Could just put on a simple stepper motor with a driver and a knob for speed control to conveniently adjust the speed of the axis.  Pull off one gear to disengage the gear drive but also be able to replace the gear and do the gear change for threading.  The stepper setup would free wheel when turned off so the lathe could work as normal too.

You would need to sense the position of the spindle for threading and could add that on with another control board later.


----------



## ttabbal (Mar 5, 2018)

Cadillac STS said:


> Could just put on a simple stepper motor with a driver and a knob for speed control to conveniently adjust the speed of the axis.  Pull off one gear to disengage the gear drive but also be able to replace the gear and do the gear change for threading.  The stepper setup would free wheel when turned off so the lathe could work as normal too.
> 
> You would need to sense the position of the spindle for threading and could add that on with another control board later.

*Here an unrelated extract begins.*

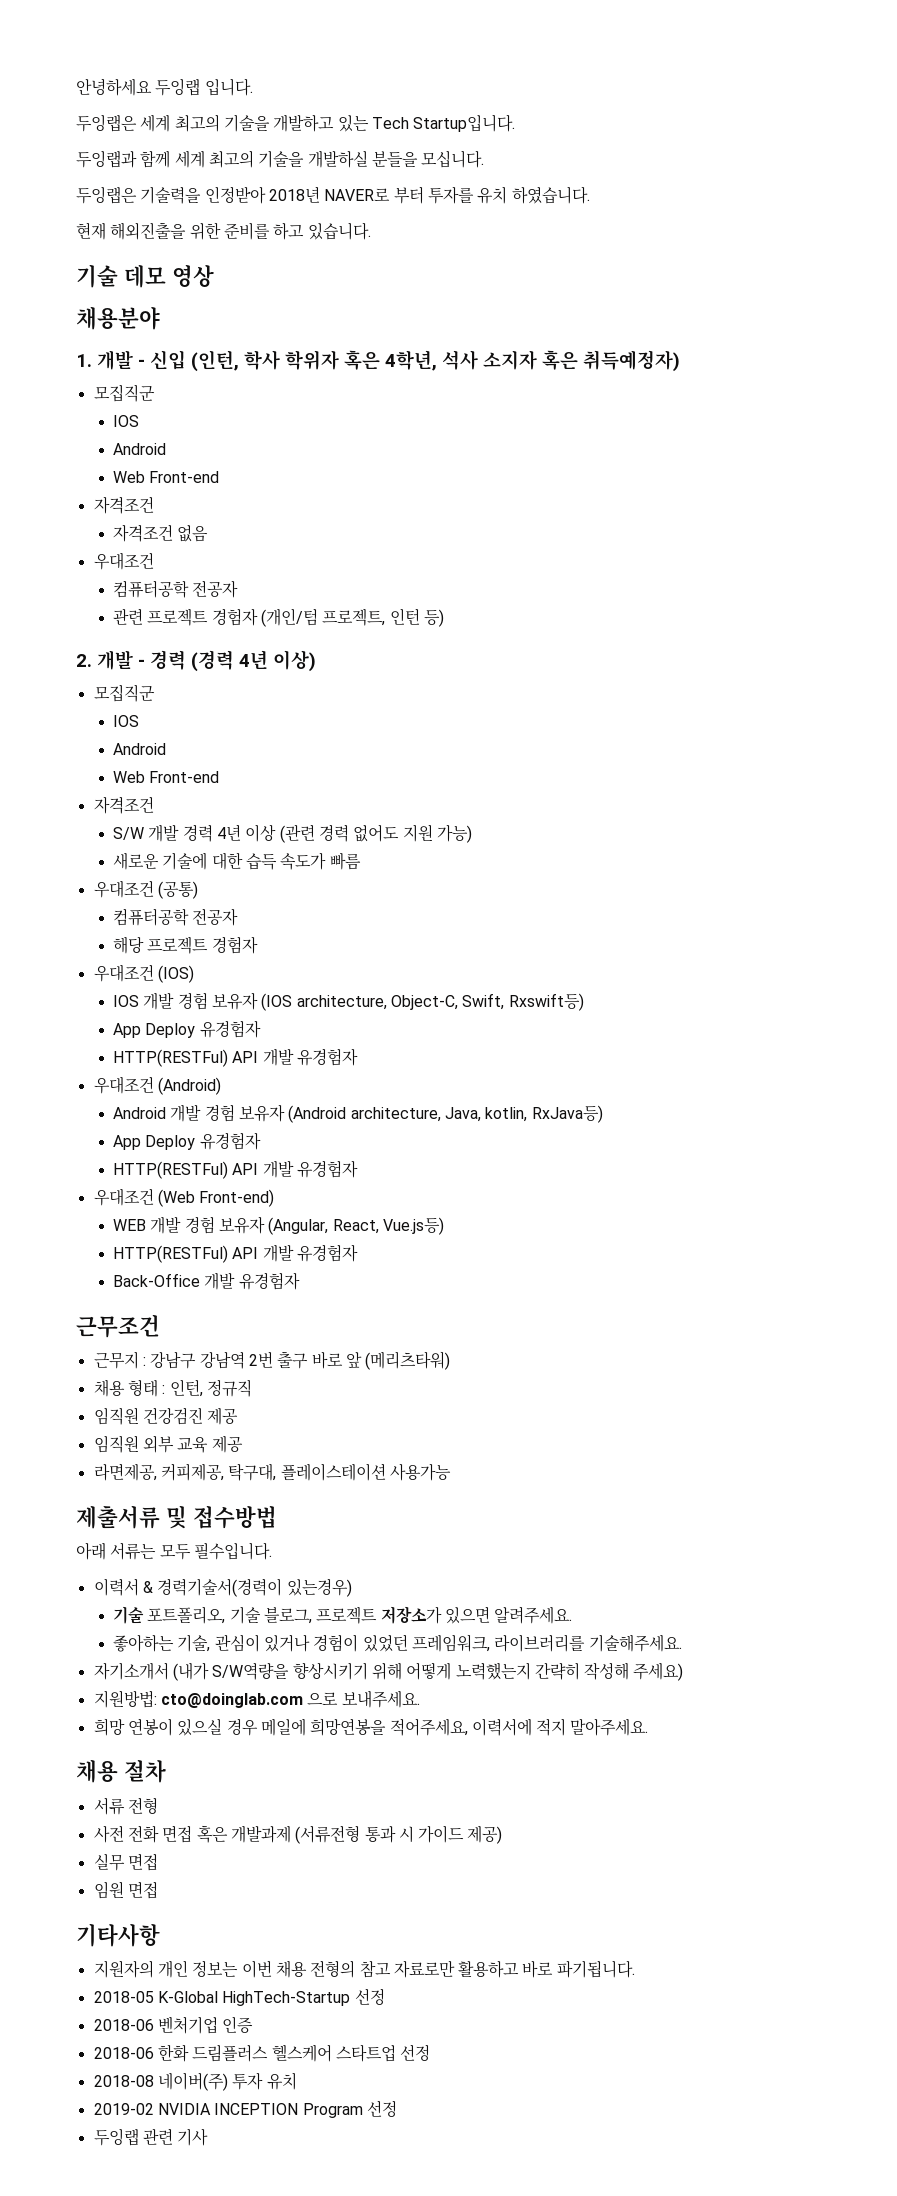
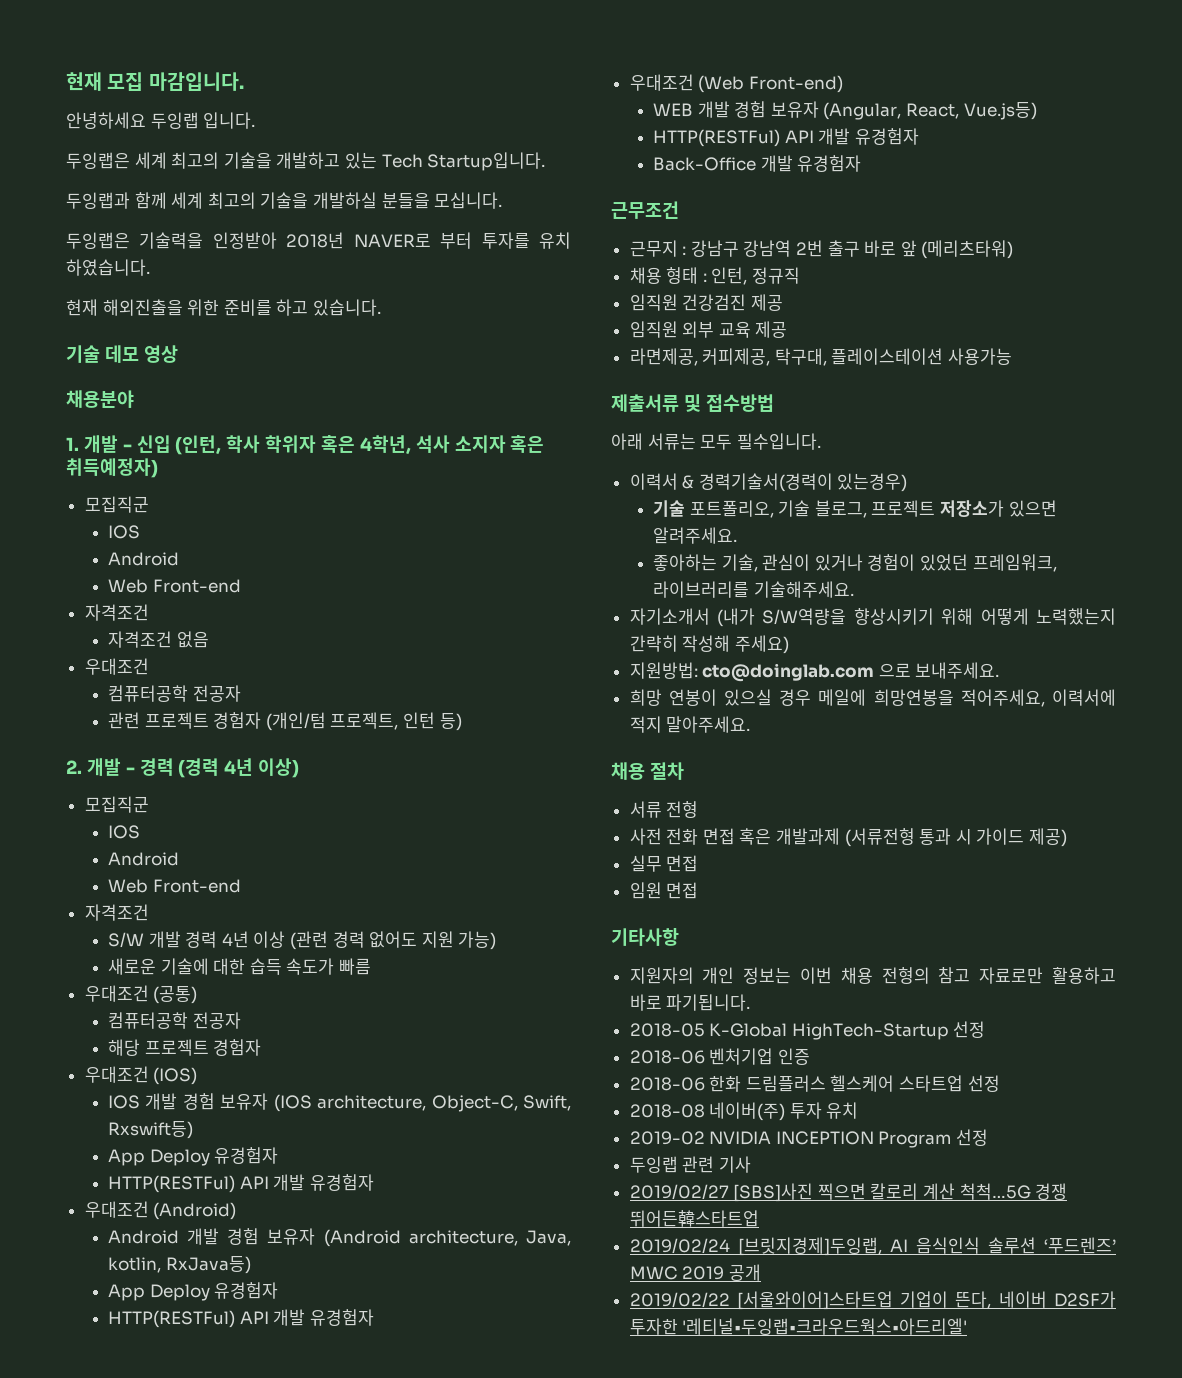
(76, 87) none -> [66,72,244,91] 현재 모집 마감입니다. //
(209, 2137) none -> [629,1183,1068,1202] [629,1210,759,1227] [629,1237,1116,1256] [629,1264,761,1281] [629,1291,1116,1310] [629,1318,968,1335] // 2019/02/27 [SBS]사진 찍으면 칼로리 계산 척척…5G 경쟁 뛰어든韓스타트업 // 2019/02/24 [브릿지경제]두잉랩, AI 음식인식 솔루션 ‘푸드렌즈’ MWC 2019 공개 // 2019/02/22 [서울와이어]스타트업 기업이 뜬다, 네이버 D2SF가 투자한 '레티널•두잉랩•크라우드웍스•아드리엘'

I think that's the route I would start with. It's a good proof of concept that just needs finer timing control to make threads later. Well, "just" might be over simplifying a fair bit.. 

I was looking at the existing sensor on the spindle last night and noticed it's got 2 magnets, offset about 90 degrees, so I should be able to sense direction, speed, and orientation with some accuracy. It's an interesting experiment, but I would want to make sure I can use the machine as designed without too much hassle whatever way I go with it. It makes mounting motors and such potentially more complicated, but it makes it more flexible.


----------



## whitmore (Mar 5, 2018)

ttabbal said:


> The plan would be to use a microcontroller to control the stepper and watch the spindle speed to maintain sync.

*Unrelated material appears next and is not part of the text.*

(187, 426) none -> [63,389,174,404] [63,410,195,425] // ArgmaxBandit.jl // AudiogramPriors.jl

Oh, the synchronization of speeds is only part of it.  The spindle motor (AC motor) has known speed, but only
on the average.   Any variation of the torque applied by the cutting tool becomes a phase error in the motor position,
and the stepper won't follow that kind of variation unless you monitor the rotation with some kind of spindle
rotary position sensor with very fine-grained resolution.   Otherwise, every other
motor in the shop will telegraph to your workpiece over the AC power lines.

Oddly, threading of a uniform shaft is one application where it MIGHT work, because the cut is never interrupted
and occurs on  a well-centered workpiece.   The problems, though, would include a washboard-road kind of
resonance, where a cut pass makes minor corrugations due to steps by the stepper motor, and each subsequent
pass makes the corrugations larger...  so, it's hard to predict success.   Steppers move in steps; that's
going to encourage chatter, and not the social kind.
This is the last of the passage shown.